Huang: If you talk to Julie at Ouya, she’ll tell you that her best partner in the world is Nvidia. We have hundreds of engineers working on her behalf to realize that game console. We love what they’re doing. But I frankly think that Ouya and that game console could be made by other companies aside from us. We can do it, but other companies can do it too. The reason why I built this device is because only we can build this device.

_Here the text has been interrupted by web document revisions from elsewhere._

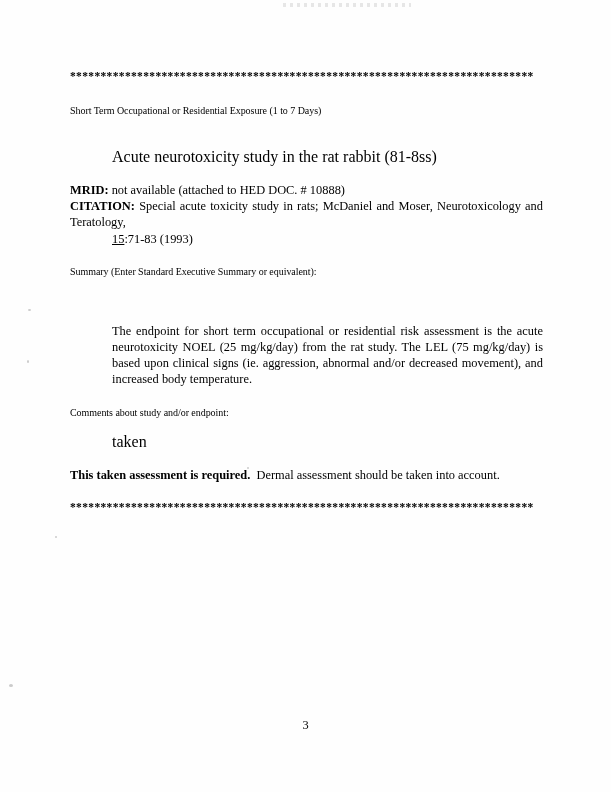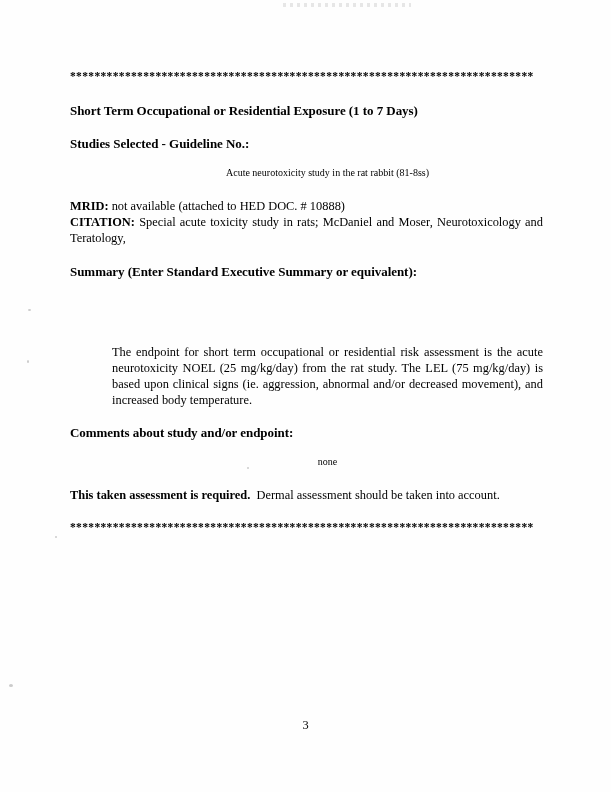--- a/index.html
+++ b/index.html
@@ -60,8 +60,8 @@
   .rule-bottom { margin-top: 18px; }
 
   h1.heading, .heading {
-    font-size: 13px;
-    font-weight: 700;
+    font-size: 10px;
+    font-weight: 400;
     line-height: 16px;
     margin: 0;
     letter-spacing: -0.05px;

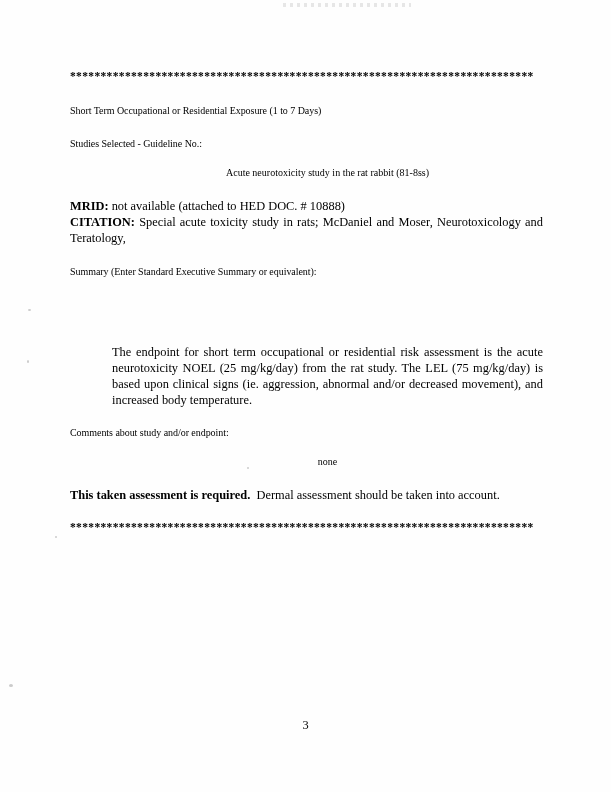--- a/index.html
+++ b/index.html
@@ -141,7 +141,6 @@
 
     <div class="gap-lg"></div>
 
-    <div class="heading">Studies Selected - Guideline No.:</div>
 
     <div class="gap-md"></div>
 

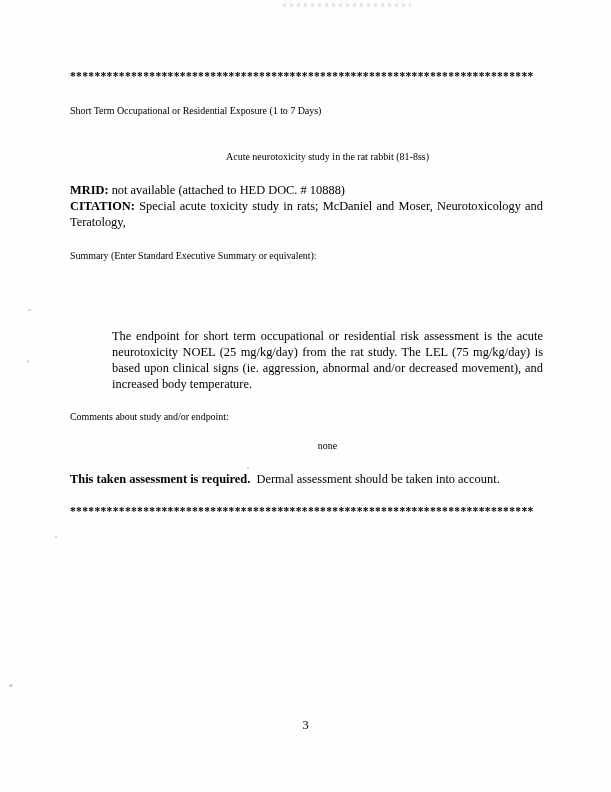--- a/index.html
+++ b/index.html
@@ -71,10 +71,9 @@
 
   .indent {
     margin-left: 42px;
-    font-size: 10px;
+    font-size: 16px;
     line-height: 16px;
     font-weight: 400;
-    text-align: center;
   }
   .indent-caps {
     margin-left: 42px;

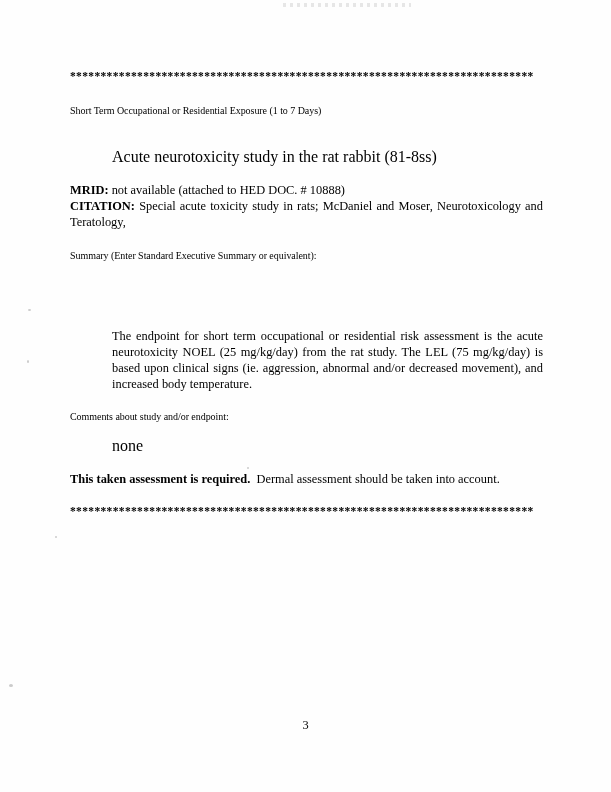--- a/index.html
+++ b/index.html
@@ -156,6 +156,9 @@
         <span class="lbl">CITATION:</span>
         <span>Special acute toxicity study in rats; McDaniel and Moser, Neurotoxicology and Teratology,</span>
       </div>
+      <div class="ref-line last hang">
+        <span class="vol">15</span><span>:71-83 (1993)</span>
+      </div>
     </div>
 
     <div class="gap-lg"></div>

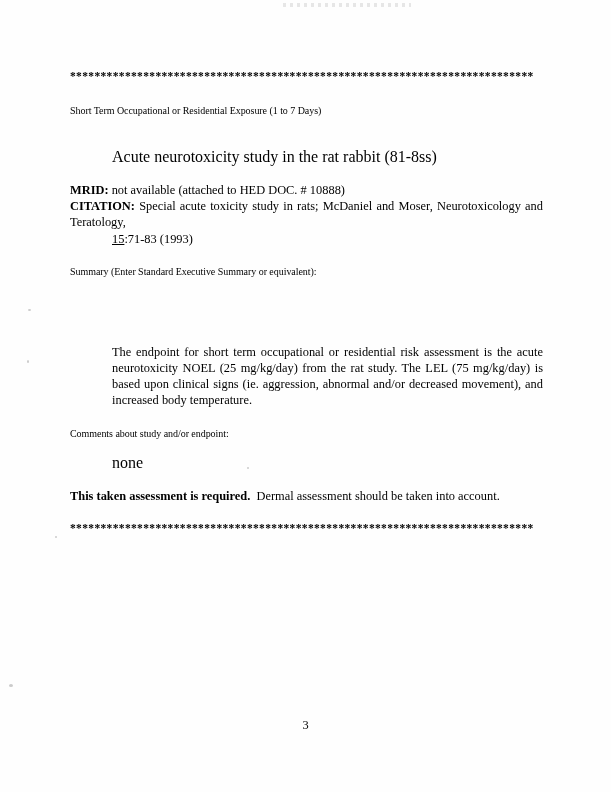--- a/index.html
+++ b/index.html
@@ -89,7 +89,6 @@
     text-align: justify;
     text-justify: inter-word;
     font-weight: 400;
-    margin-top: 21px;
   }
   .ref-block {
     font-size: 12.4px;

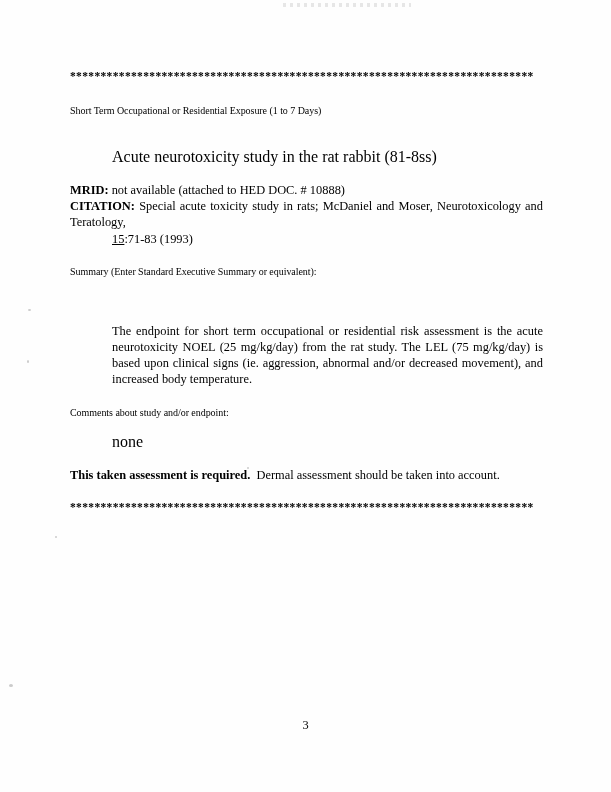--- a/index.html
+++ b/index.html
@@ -180,7 +180,7 @@
 
     <div class="gap-md"></div>
 
-    <div class="indent">none</div>
+    <div class="indent">taken</div>
 
     <div class="gap-lg"></div>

This device, Shield, has such incredible performance. It’s got the software stack that treats it like a server to stream to television. It treats it like a receiver for servers in the cloud and on your PC. The software that’s necessary to do that is so complicated. No company in the world is going to get it together. We’re going to have to do this. It’s the same technology that I was going to use for GRID anyway. The GRID technology goes into my PC. My PC now becomes a GRID server for this. I put that same technology in Shield. Now Shield becomes a GRID server for television. I’ve got all the technology that I can leverage. It’s very delicate and complicated technology, because it has to work, but it also has to work with very low latency.